Task statement: Provide only the number of lines below in which the string "CONTRASEÑA" occurs.

——————

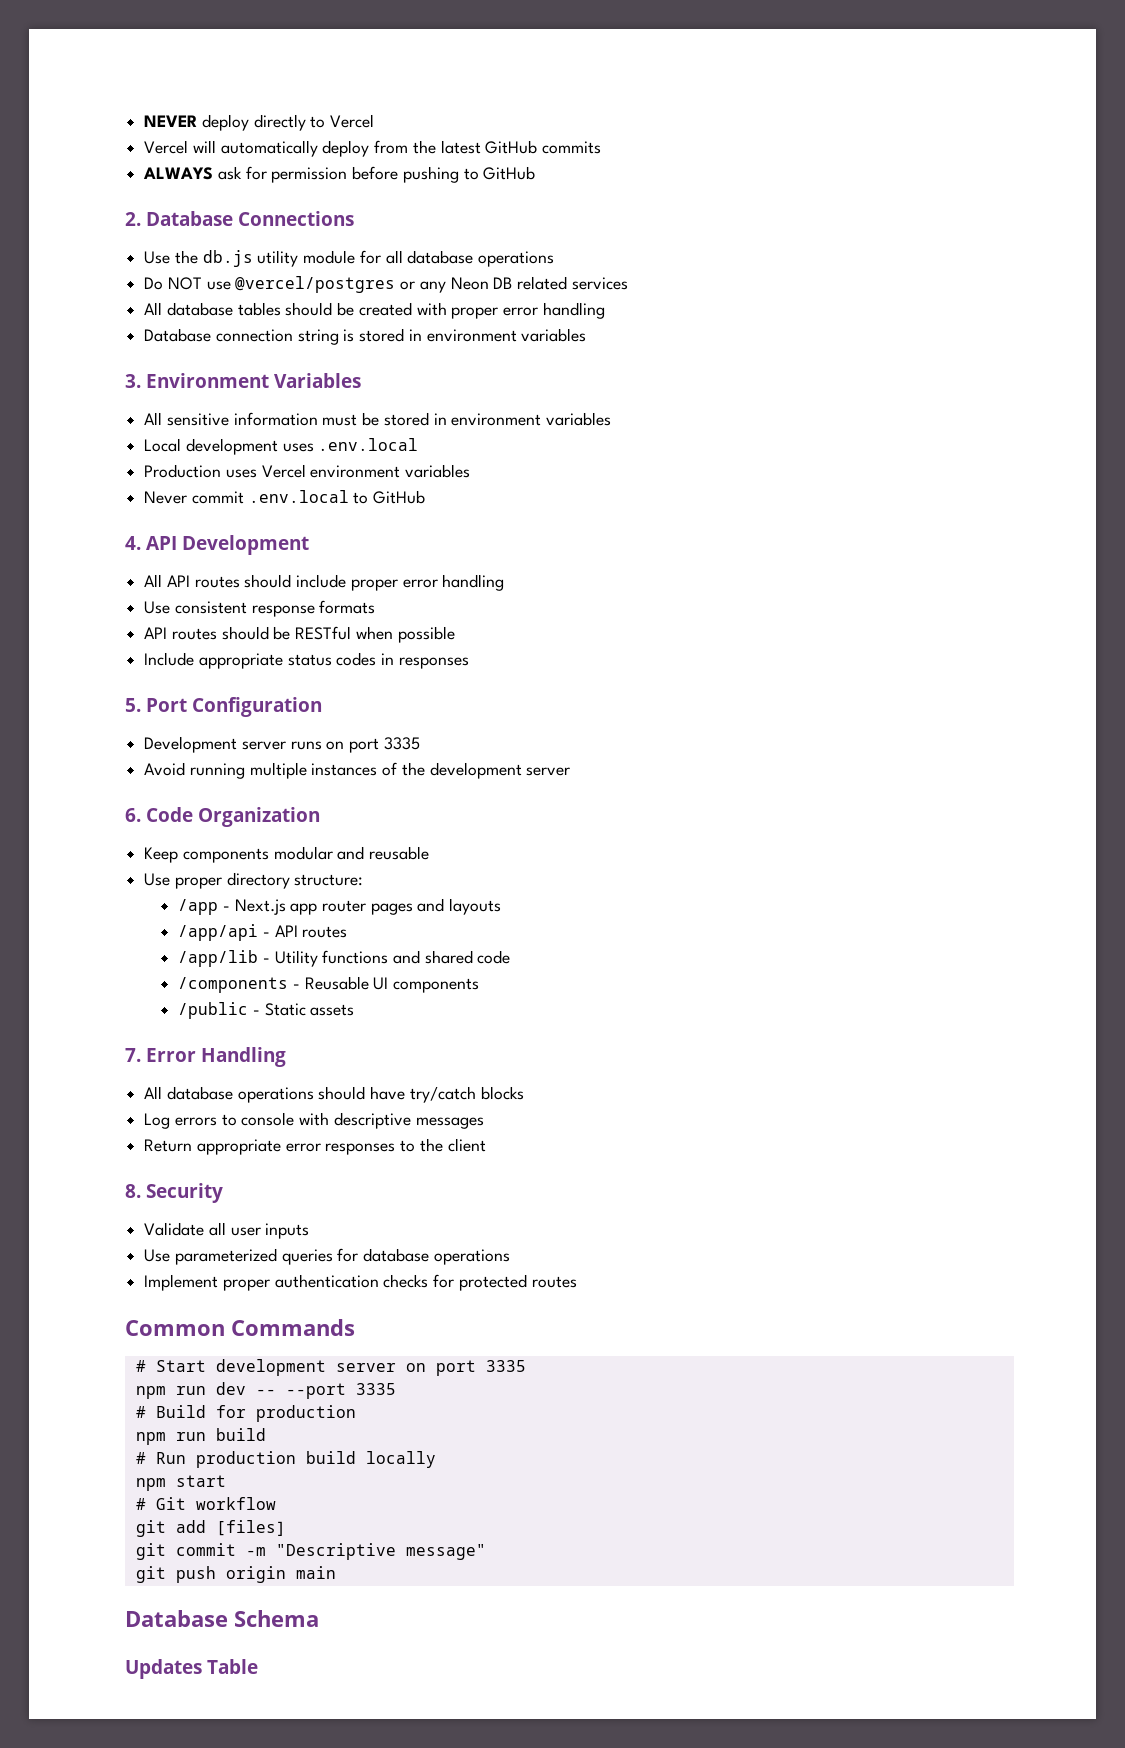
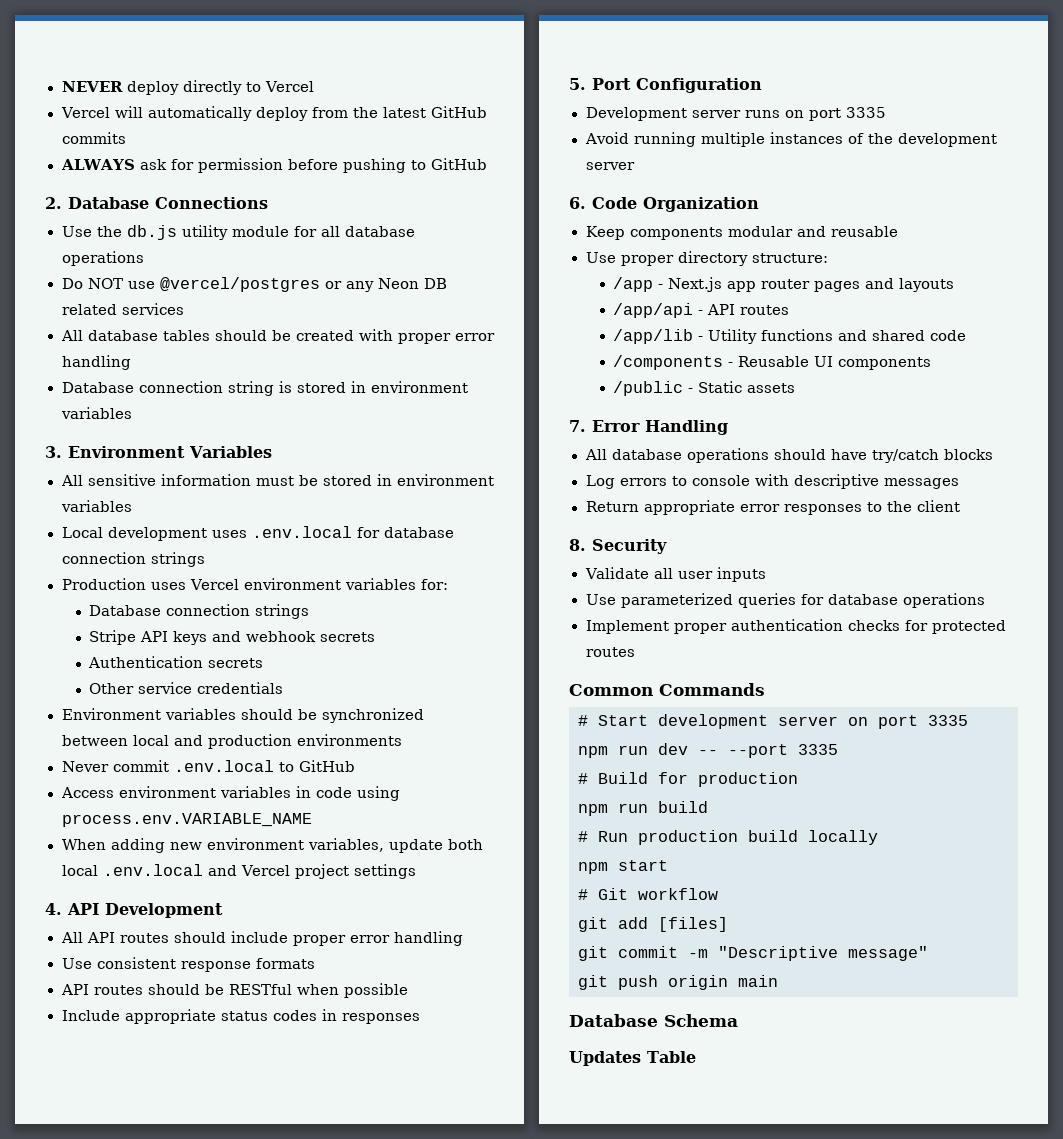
- Local development uses .env.local
+ Local development uses .env.local for database connection strings
- Production uses Vercel environment variables
+ Production uses Vercel environment variables for:
+ Database connection strings
+ Stripe API keys and webhook secrets
+ Authentication secrets
+ Other service credentials
+ Environment variables should be synchronized between local and production environments
+ Access environment variables in code using process.env.VARIABLE_NAME
+ When adding new environment variables, update both local .env.local and Vercel project settings

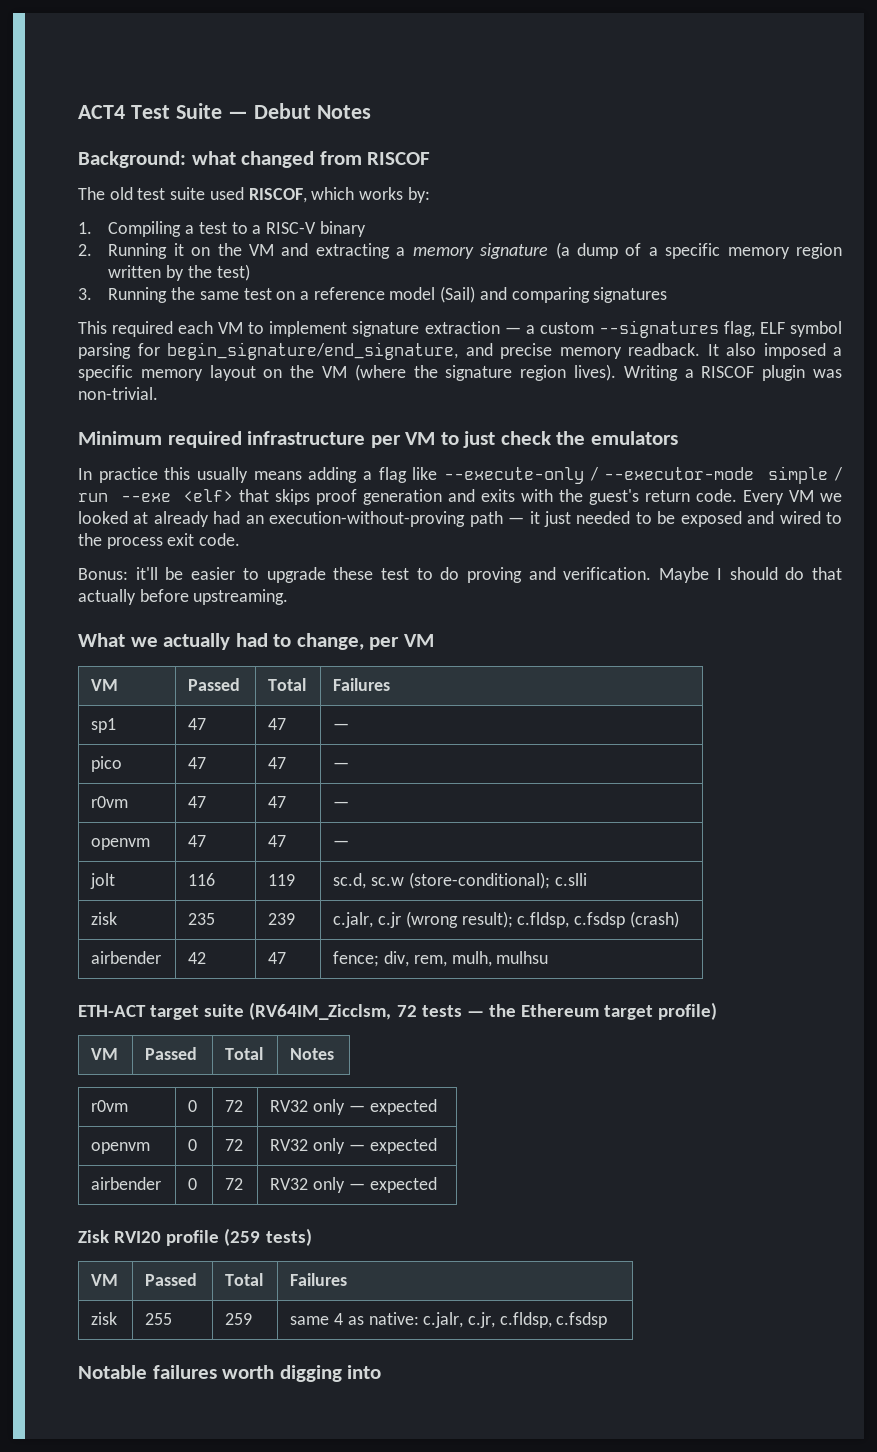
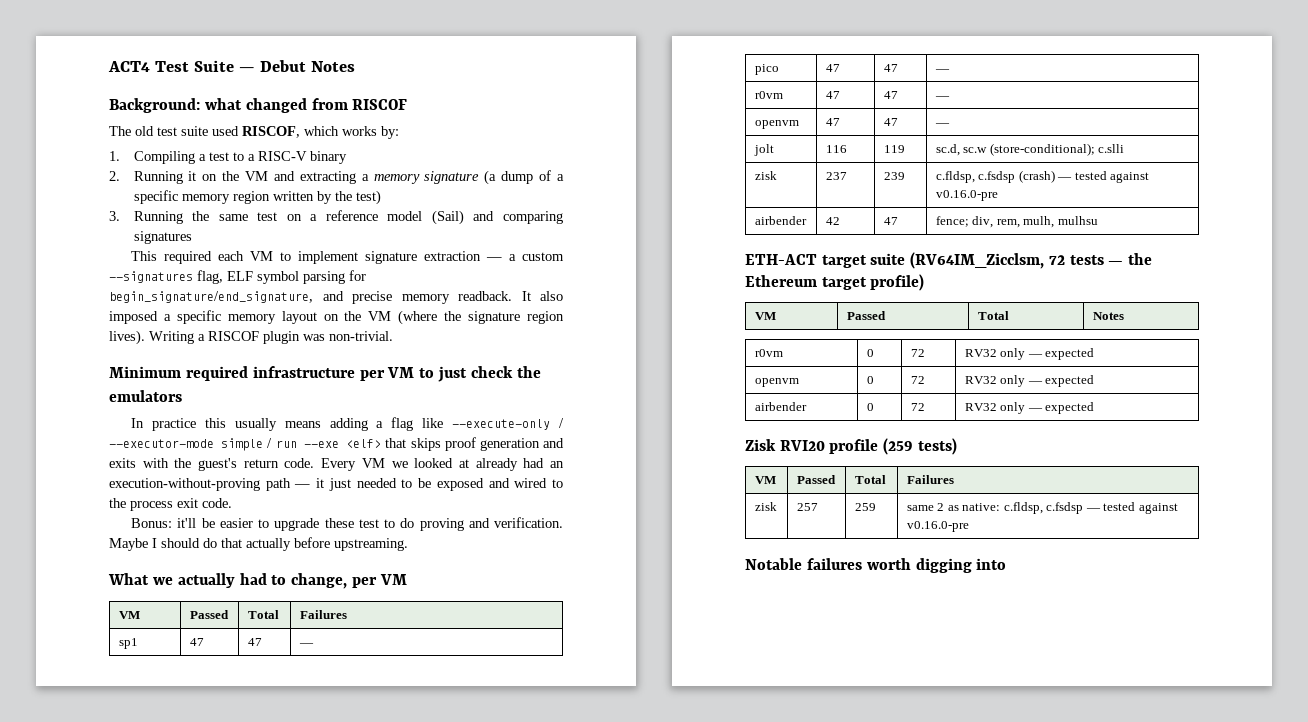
- zisk | 235 | 239 | c.jalr, c.jr (wrong result); c.fldsp, c.fsdsp (crash)
+ zisk | 237 | 239 | c.fldsp, c.fsdsp (crash) — tested against v0.16.0-pre
- zisk | 255 | 259 | same 4 as native: c.jalr, c.jr, c.fldsp, c.fsdsp
+ zisk | 257 | 259 | same 2 as native: c.fldsp, c.fsdsp — tested against v0.16.0-pre

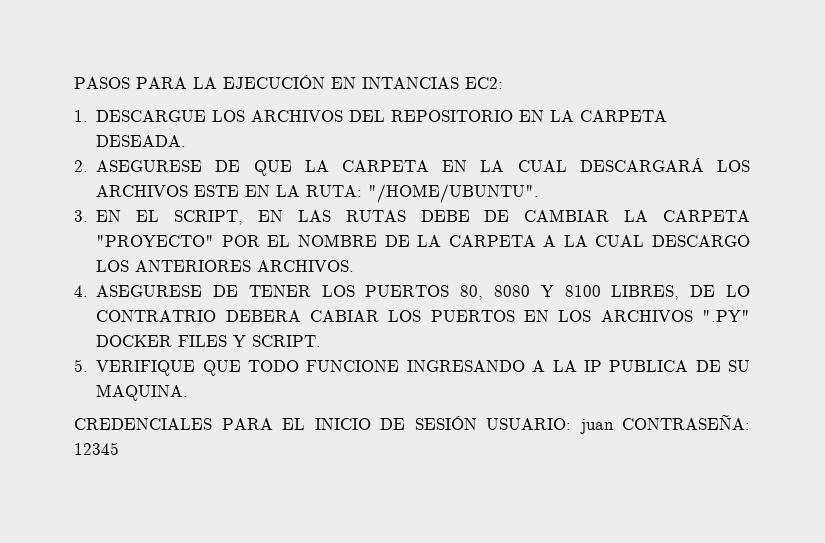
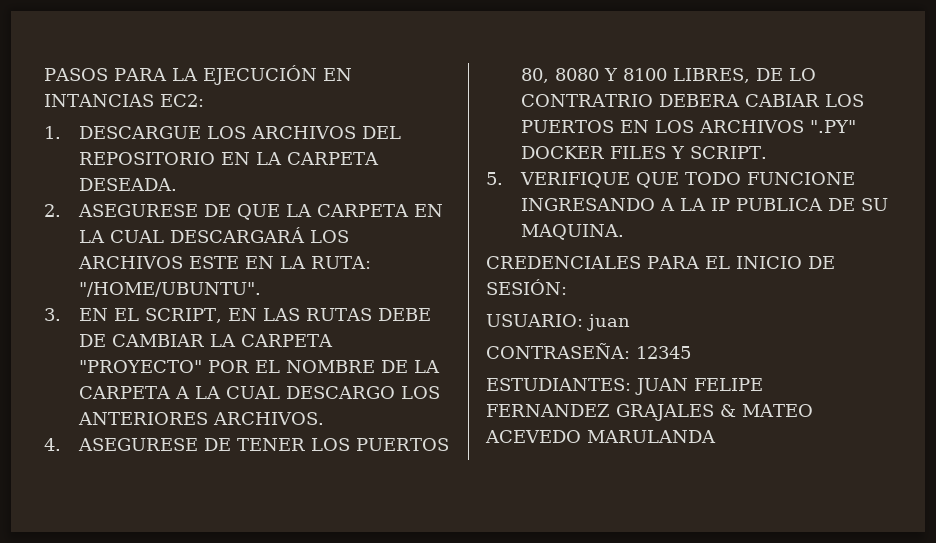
- CREDENCIALES PARA EL INICIO DE SESIÓN USUARIO: juan CONTRASEÑA: 12345
+ CREDENCIALES PARA EL INICIO DE SESIÓN:
+ USUARIO: juan
+ CONTRASEÑA: 12345
+ ESTUDIANTES: JUAN FELIPE FERNANDEZ GRAJALES & MATEO ACEVEDO MARULANDA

——————

Finished exercise: 2